- Relator(a)
- Ministra Daniela Teixeira
- Órgão julgador
- Quinta Turma
- Data do julgamento
- 26/11/2024
- Data de publicação
- 04/12/2024
STJ – Acórdão, Rel. Ministra Daniela Teixeira, Quinta Turma, j. 26/11/2024, p. 04/12/2024
DIREITO PENAL E PROCESSUAL PENAL. AGRAVO EM RECURSO ESPECIAL. TRÁFICO DE DROGAS. PRINCÍPIO DA CORRELAÇÃO. DESCLASSIFICAÇÃO DE TRÁFICO PARA O CRIME DE POSSE PARA CONSUMO PESSOAL. RECURSO DESPROVIDO. I. Caso em exame 1. Agravo em recurso especial interposto contra decisão que inadmitiu recurso especial, no qual se discute a desclassificação do crime de tráfico de drogas para uso pessoal e pleiteia a absolvição. 2. O Tribunal de origem concluiu que a denúncia demonstrou que o recorrente trazia consigo substância entorpecente sem autorização, mas não ficou claro que se destinava à venda, sendo para uso próprio.
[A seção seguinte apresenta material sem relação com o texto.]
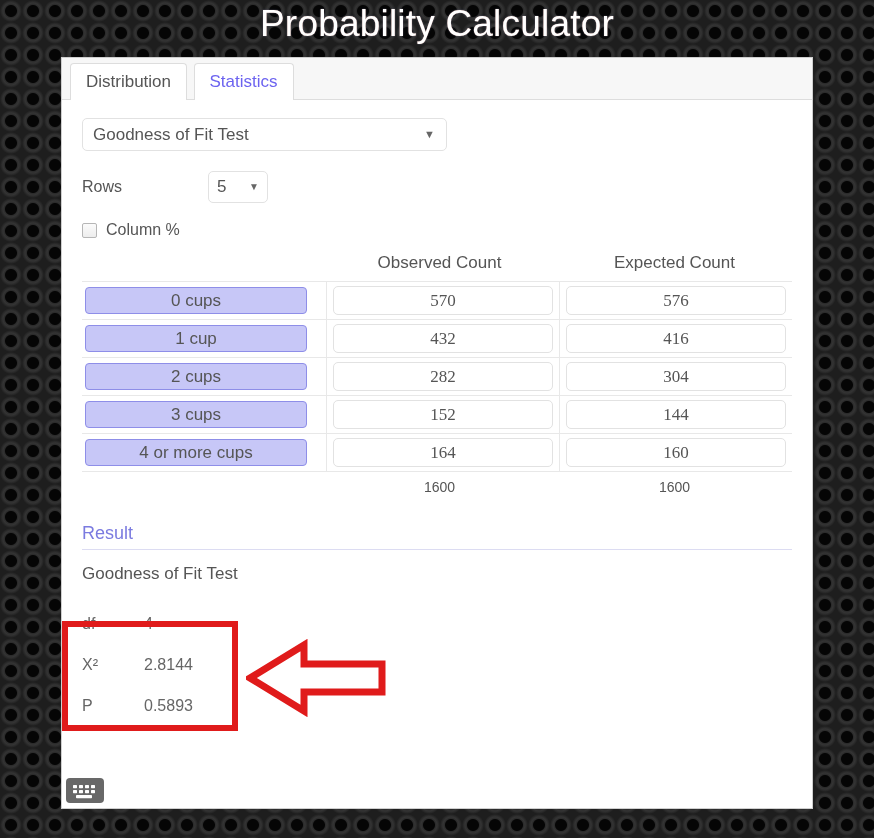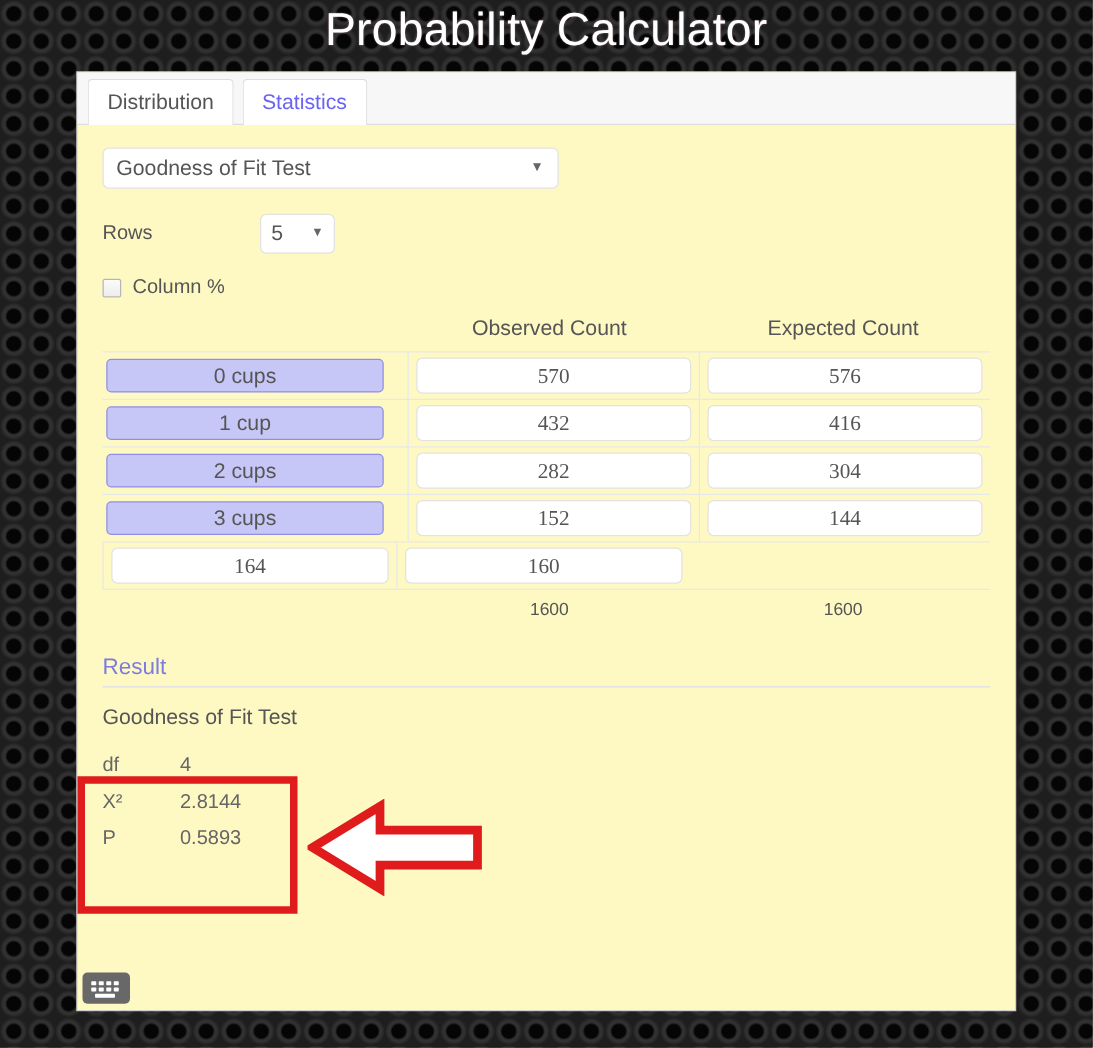--- a/index.html
+++ b/index.html
@@ -24,7 +24,7 @@
   .card {
     position:absolute; left:62px; top:58px;
     width:750px; height:750px;
-    background:#fef9c3;
+    background:#ffffff;
     box-shadow:0 0 0 1px #cfcfcf;
   }
   

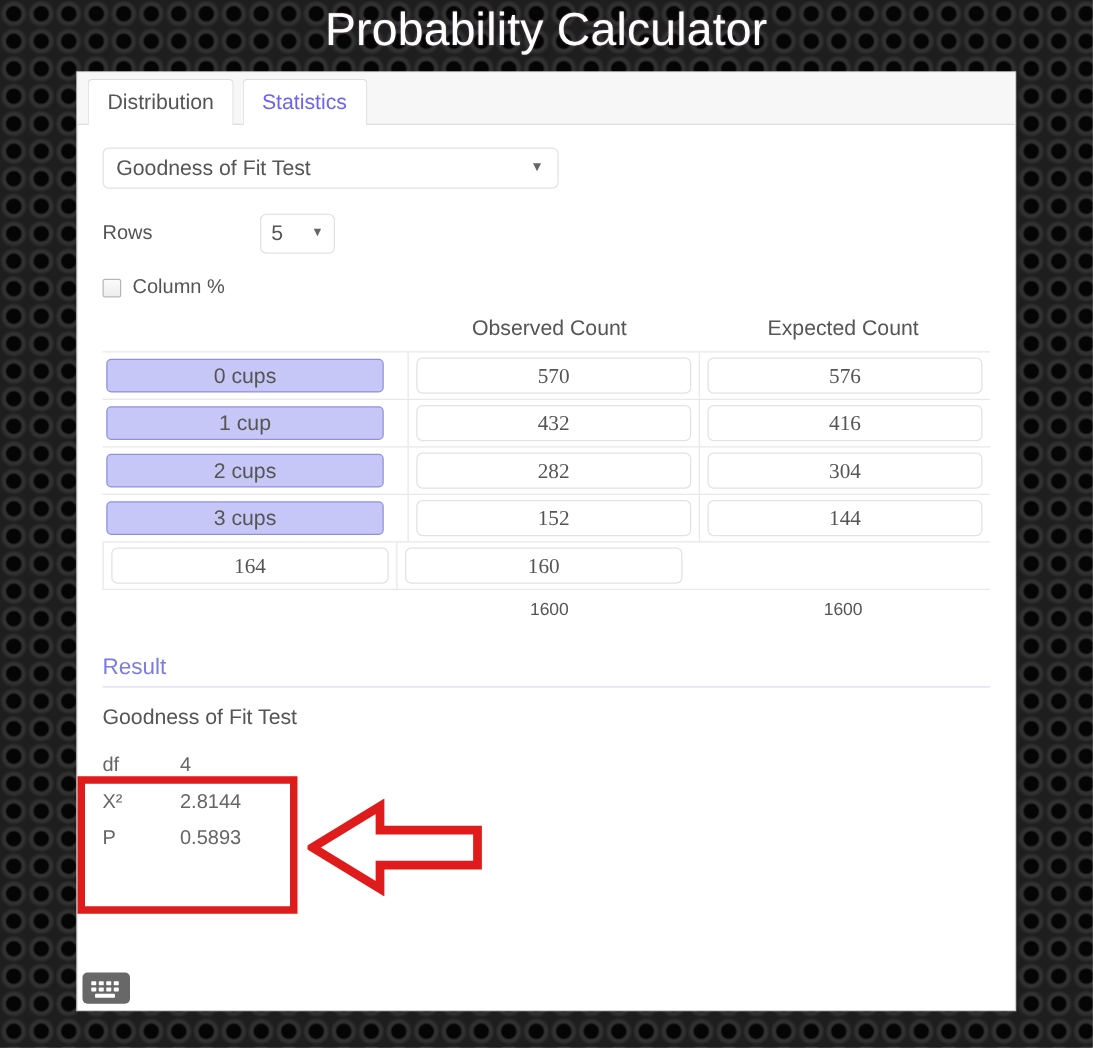--- a/index.html
+++ b/index.html
@@ -205,6 +205,9 @@
         </div>
 
         <div class="trow">
+          <div class="rowbtn-cell">
+            <div class="rowbtn">4 or more cups</div>
+          </div>
           <div class="cell">
             <input type="text" value="164" style="">
           </div>

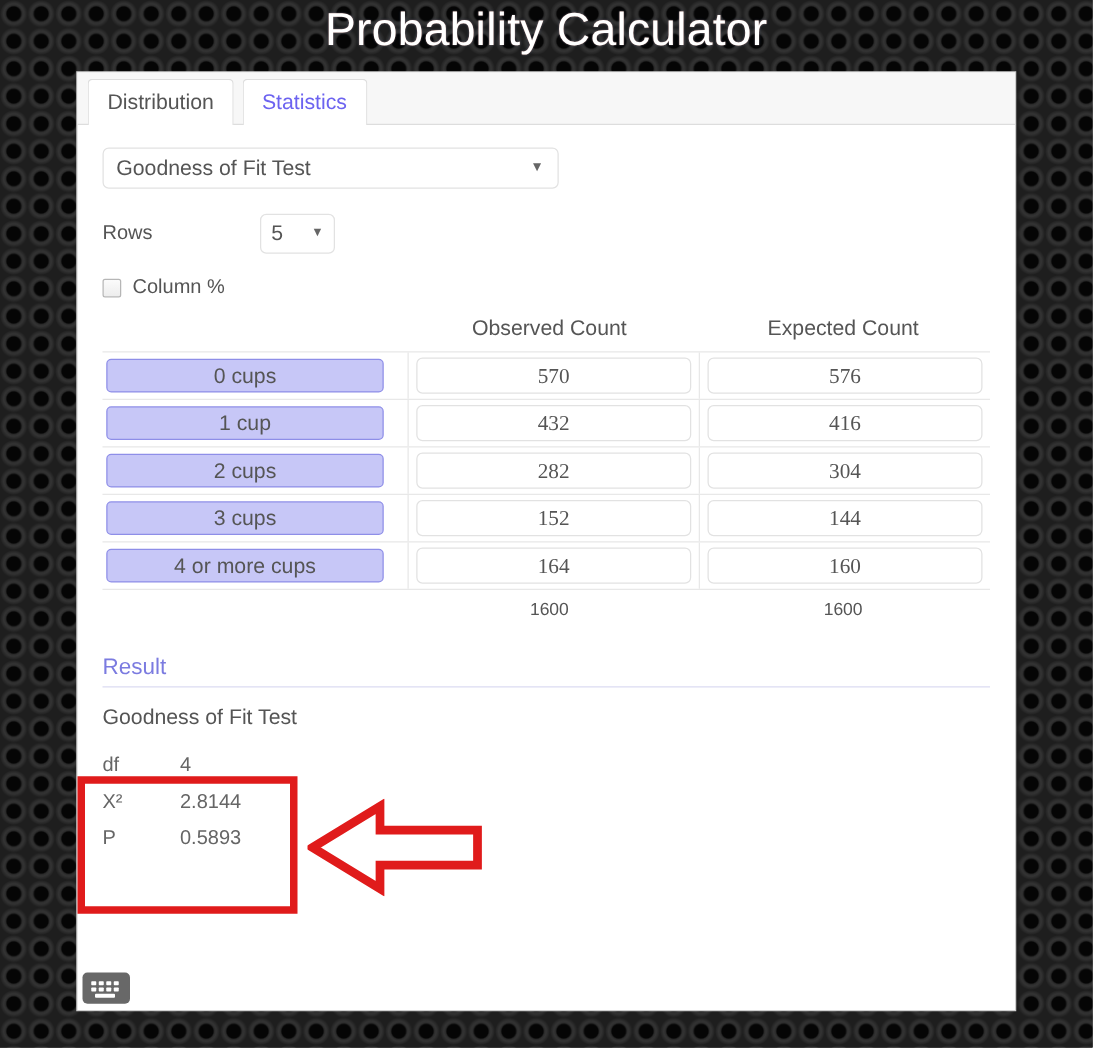--- a/index.html
+++ b/index.html
@@ -98,7 +98,7 @@
   }
   .result-sub { margin-top:14px; font-size:17px; color:#555555; }
   .stats { margin-top:20px; }
-  .stat-row { display:flex; height:29px; align-items:flex-start; }
+  .stat-row { display:flex; height:29px; align-items:flex-end;margin-top:12px; }
   .stat-key { width:62px; font-size:16px; color:#666666; }
   .stat-val { font-size:16px; color:#666666; }
   

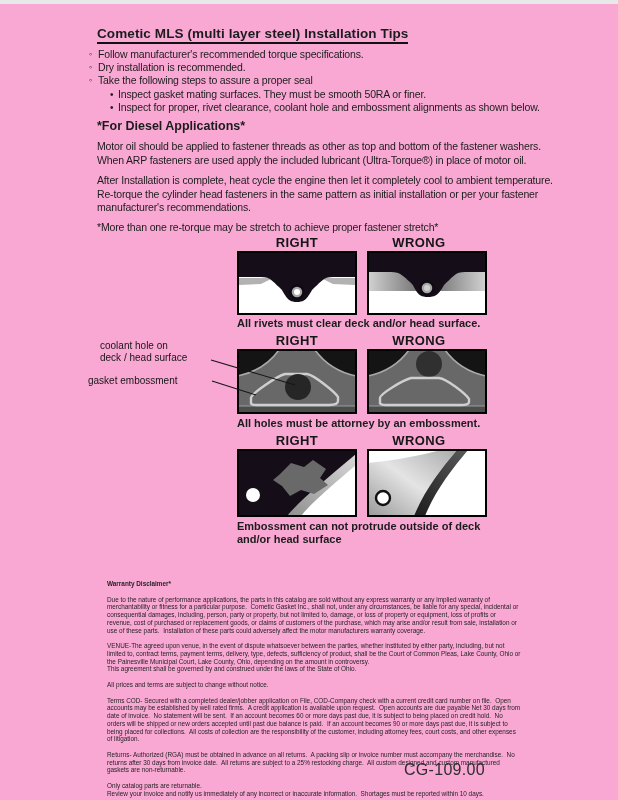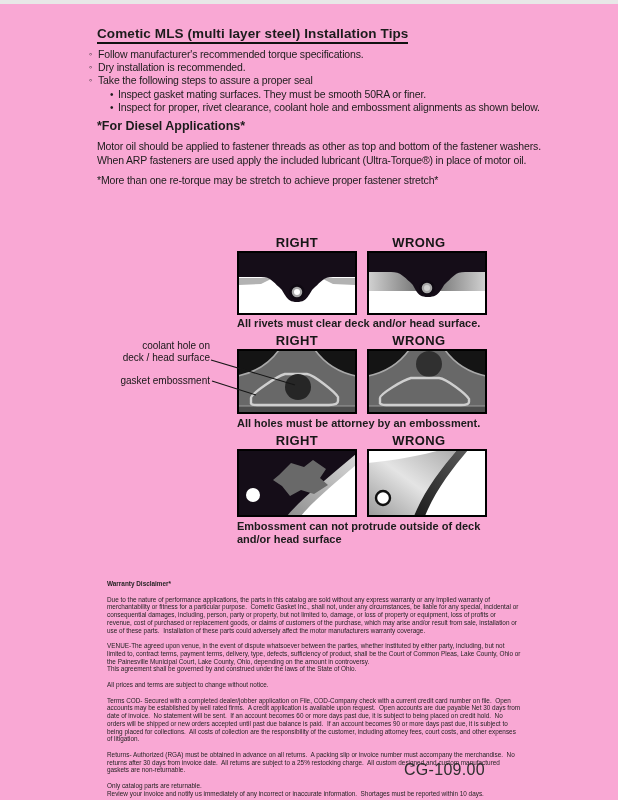--- a/index.html
+++ b/index.html
@@ -79,6 +79,7 @@
   <div class="diesel">
     <h2>*For Diesel Applications*</h2>
     <p>Motor oil should be applied to fastener threads as other as top and bottom of the fastener washers. When ARP fasteners are used apply the included lubricant (Ultra-Torque®) in place of motor oil.</p>
+    <p>After Installation is complete, heat cycle the engine then let it completely cool to ambient temperature. Re-torque the cylinder head fasteners in the same pattern as initial installation or per your fastener manufacturer's recommendations.</p>
     <p>*More than one re-torque may be stretch to achieve proper fastener stretch*</p>
   </div>
 

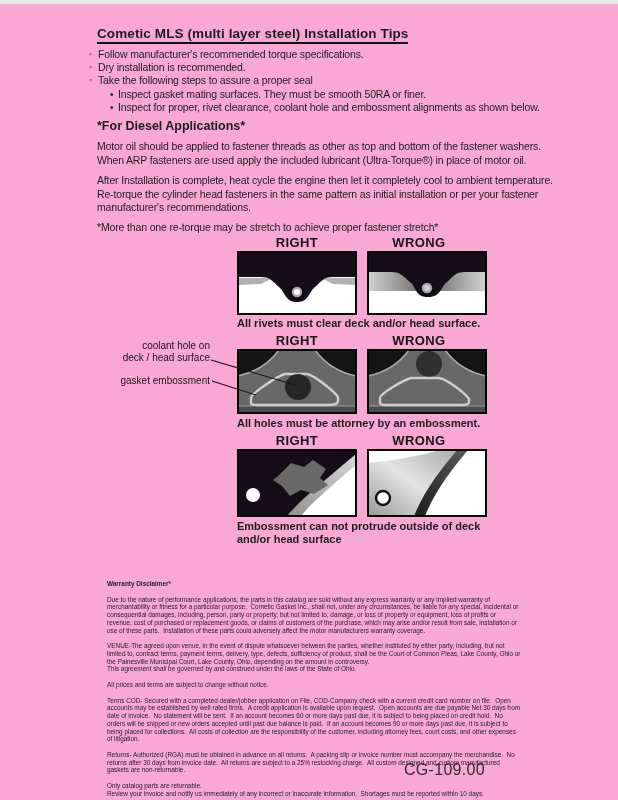--- a/index.html
+++ b/index.html
@@ -32,7 +32,7 @@
   .caption { position:absolute; left:237px; font-size:11px; font-weight:bold; letter-spacing:0; line-height:12.5px; }
   .cap3 { width:272px; }
   
-  .callout { position:absolute; text-align:right; font-size:10px; line-height:11.5px; color:#161616; }
+  .callout { position:absolute; text-align:left; font-size:10px; line-height:11.5px; color:#161616; }
   .lbl-coolant { left:100px; width:110px; top:336px; }
   .lbl-emboss  { left:88px;  width:122px; top:371px; }
   .leader-overlay { position:absolute; left:0; top:0; z-index:6; pointer-events:none; }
II. Questão em discussão 3. A questão em discussão consiste em saber se houve violação ao princípio da correlação ou congruência ao desclassificar a conduta de tráfico de drogas para uso pessoal sem a observância do art. 384 do CPP. III. Razões de decidir 4. O princípio da correlação ou congruência não foi violado, pois a denúncia continha todos os fatos juridicamente relevantes para a tipificação do delito de uso pessoal, garantindo o pleno exercício da ampla defesa e do contraditório. 5. A jurisprudência do Superior Tribunal de Justiça estabelece que o réu se defende dos fatos descritos na denúncia, não da capitulação jurídica. 6. O acórdão recorrido entendeu que a denúncia narrou de forma suficiente os fatos para a imputação da posse para consumo pessoal, conforme descrito no art. 28 da Lei 11.343/06, não havendo necessidade de realizar mutatio libelli e, portanto, de instaurar o procedimento do art. 384 do CPP. IV. AGRAVO CONHECIDO PARA NEGAR PROVIMENTO AO RECURSO ESPECIAL. (AREsp n. 2.419.824/MG, relatora Ministra Daniela Teixeira, Quinta Turma, julgado em 26/11/2024, DJEN de 4/12/2024.)